Not yet. I have, however, applied it to XiangQi. See TriMac HexChess

JCRuhf wrote on 2007-05-20 UTC
Have you applied 'Rule 50' to any of the shogis or western large-board variants yet?

💡📝Graeme Neatham wrote on 2006-12-19 UTC
Either you mis-scored McCooey's variant or you intended a scale with bigger brackets ...
Thanks for your interest and for taking the time to examine the figures.
I've rechecked the figures and they look OK - though I might still have missed something.
I think the problem might be in the way I've calculated the 10% and 20% ranges, where the percentage amounts were rounded to the next higher integer and then added/subtracted to/from the match-target. I've extended the table to show the ranges.

JCRuhf wrote on 2006-12-18 UTC
Either you mis-scored McCooey's variant or you intended a scale with bigger brackets and the key is a 'transliteration' from an earlier version of this page that you did'nt post here.

💡📝Graeme Neatham wrote on 2006-12-17 UTC

It might be quite interesting to design a hexagonal intersection-based equivalent applying Rule 50 - though I think the hexagons would need to be divided into triangles by joining opposite corners, thus giving 6 directions from each intersection.

I must admit that checkers had not been in my thoughts when considering chess-type games and you may be right about the weird outcome.

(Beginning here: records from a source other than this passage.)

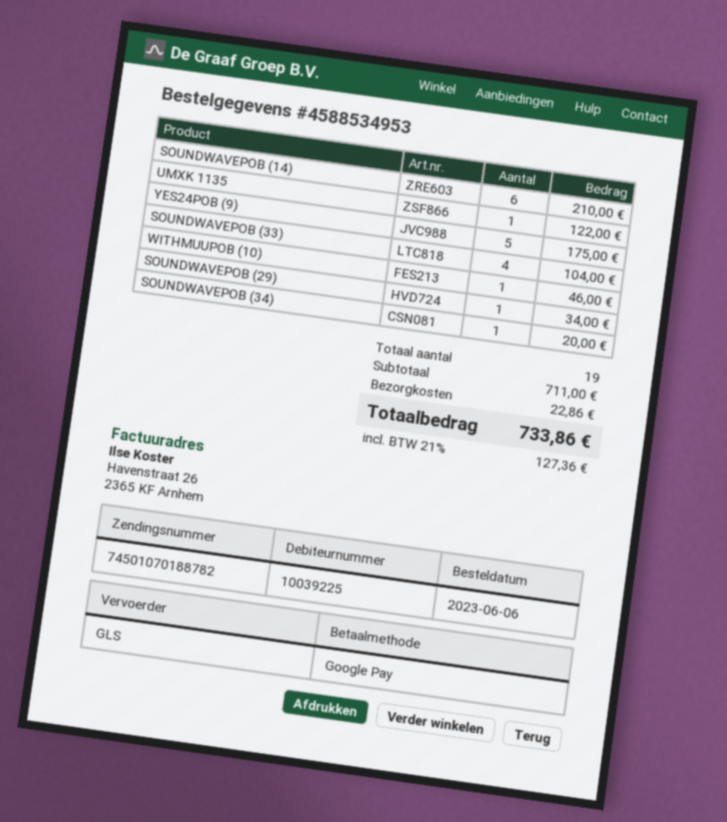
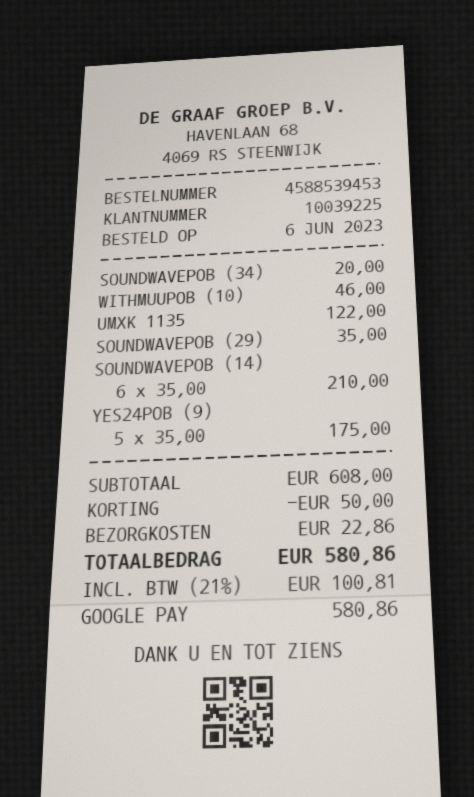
order number: 4588534953 -> 4588539453
SOUNDWAVEPOB (33): 4 for 104.00 -> none
SOUNDWAVEPOB (29): 1 for 34.00 -> 1 for 35.00
subtotal: 711.00 -> 608.00
discount: none -> 50.00
tax: 21% = 127.36 -> 21% = 100.81
total: 733.86 -> 580.86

Again though, I think it would be interesting to attempt the design applying Rule 50.

Abdul-Rahman Sibahi wrote on 2006-12-17 UTCGood ★★★★
I love the game. hence the rating.

I might as well make it Excellent once I finish my game.

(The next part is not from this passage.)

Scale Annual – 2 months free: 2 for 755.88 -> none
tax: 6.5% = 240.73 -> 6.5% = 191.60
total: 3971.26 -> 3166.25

The thing is, if you divide the playing field to triangles, and play on
intersections, then yes, it IS a hexagonal board.

besides, Xiangqi is playable on a square board. there is a page about ot
somewhere in the site.

JCRuhf wrote on 2006-12-17 UTC
I think Changgi and Xiangqi are excepetions because they play on the intersections instead and a hexagonal 'transliteration' of Checkers would come out weird if Rule 50 were applied to its design.

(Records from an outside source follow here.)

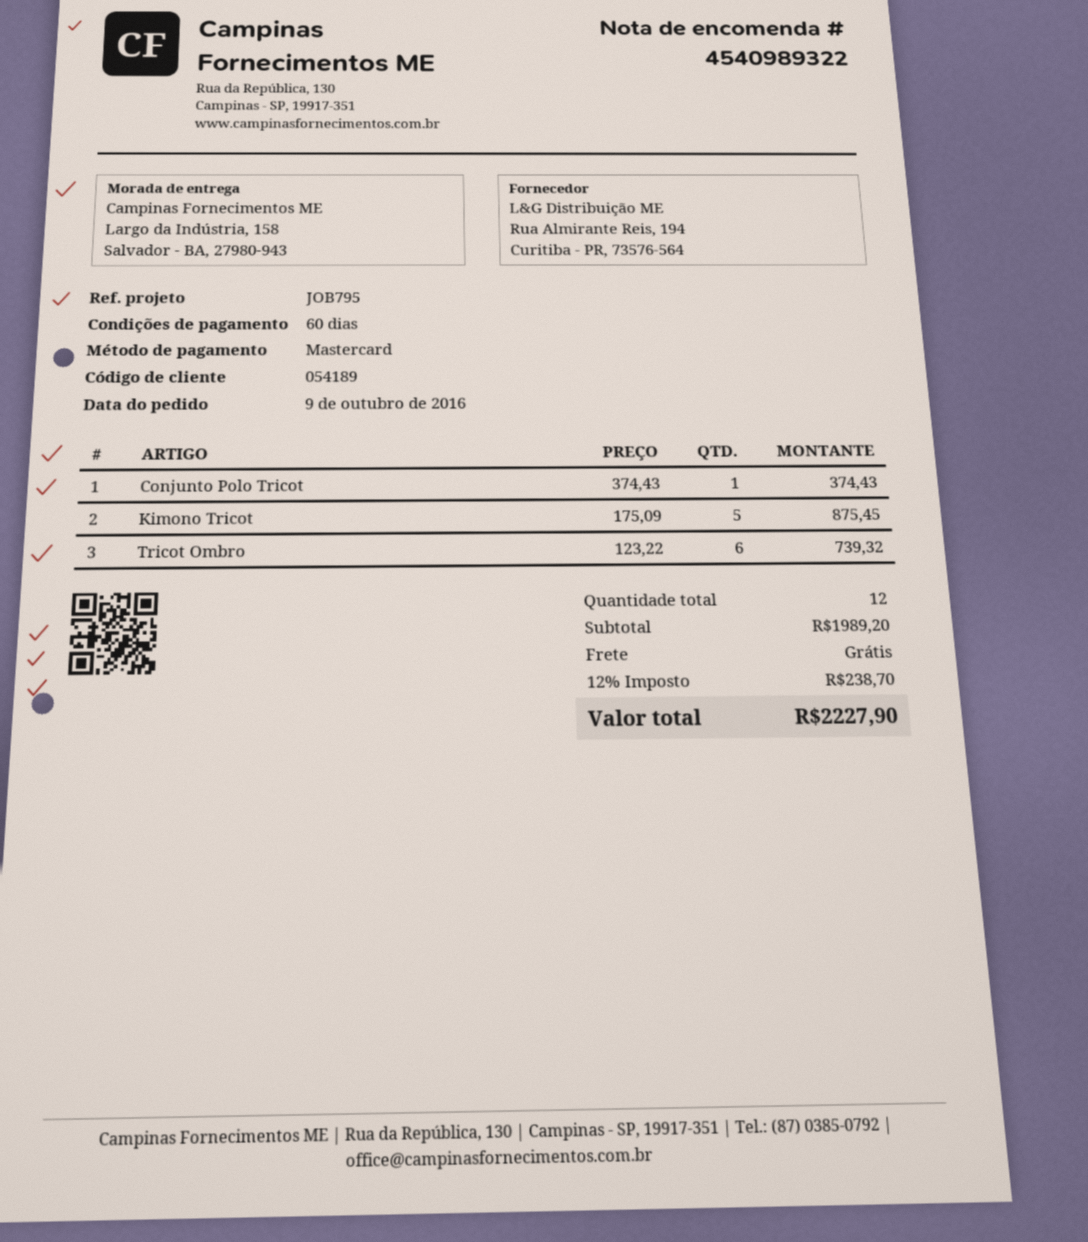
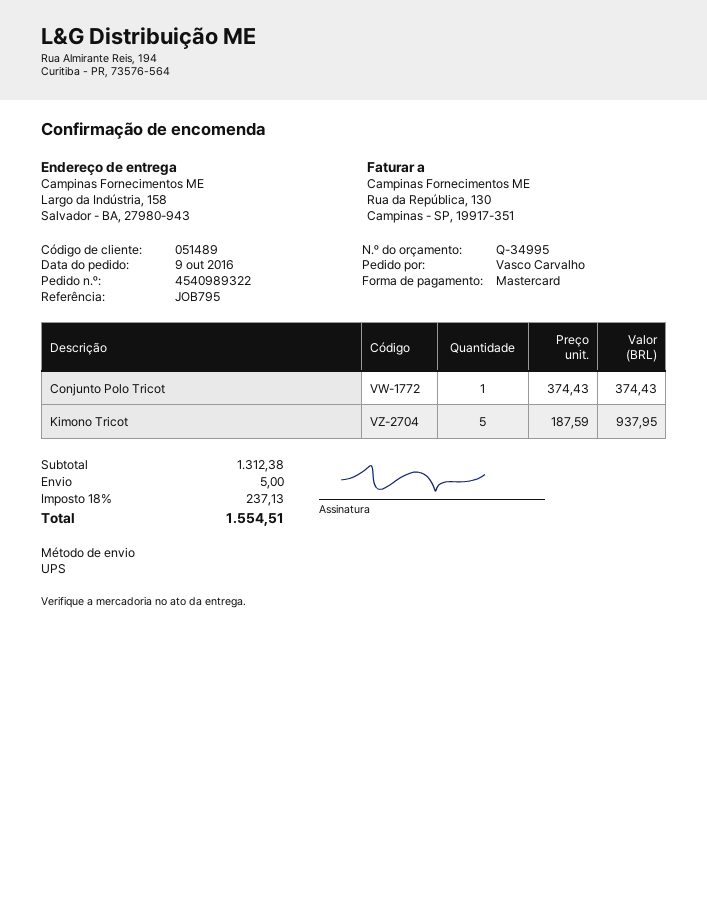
customer number: 054189 -> 051489
Kimono Tricot: 5 x 175.09 = 875.45 -> 5 x 187.59 = 937.95
Tricot Ombro: 6 x 123.22 = 739.32 -> none
subtotal: 1989.20 -> 1312.38
shipping: 0.00 -> 5.00
tax: 12% = 238.70 -> 18% = 237.13
total: 2227.90 -> 1554.51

💡📝Graeme Neatham wrote on 2006-12-16 UTC
I think that Rule 50 can be a useful guide in designing any hex based equivalent of a square based game. So, yes, Rule 50 could be applied to 'hexagonal equivalents of other chess-type games'

JCRuhf wrote on 2006-12-15 UTC
Does Rule 50 hold for hexagonal equivalents of other chess-type games?

💡📝Graeme Neatham wrote on 2006-11-25 UTC
The original scoring was 3 for a match and 1 for within 10% of the target - and yes I had mis-scored the Bishops. I have corrected this and changed the scoring to be 3 for a match, 2 for within 10%, and 1 for within 20%.

Charles Gilman wrote on 2006-11-25 UTC
How are the scores calculated? I would have though that McCooey's 21 protected cells, nearer to 24 than to 16 should score at least 1. His 91 total squares, very nearly 96, surely warrants 2. It is pretty obvious that his 3 differently-bound Bishop-analogues should score 3, the same as yours.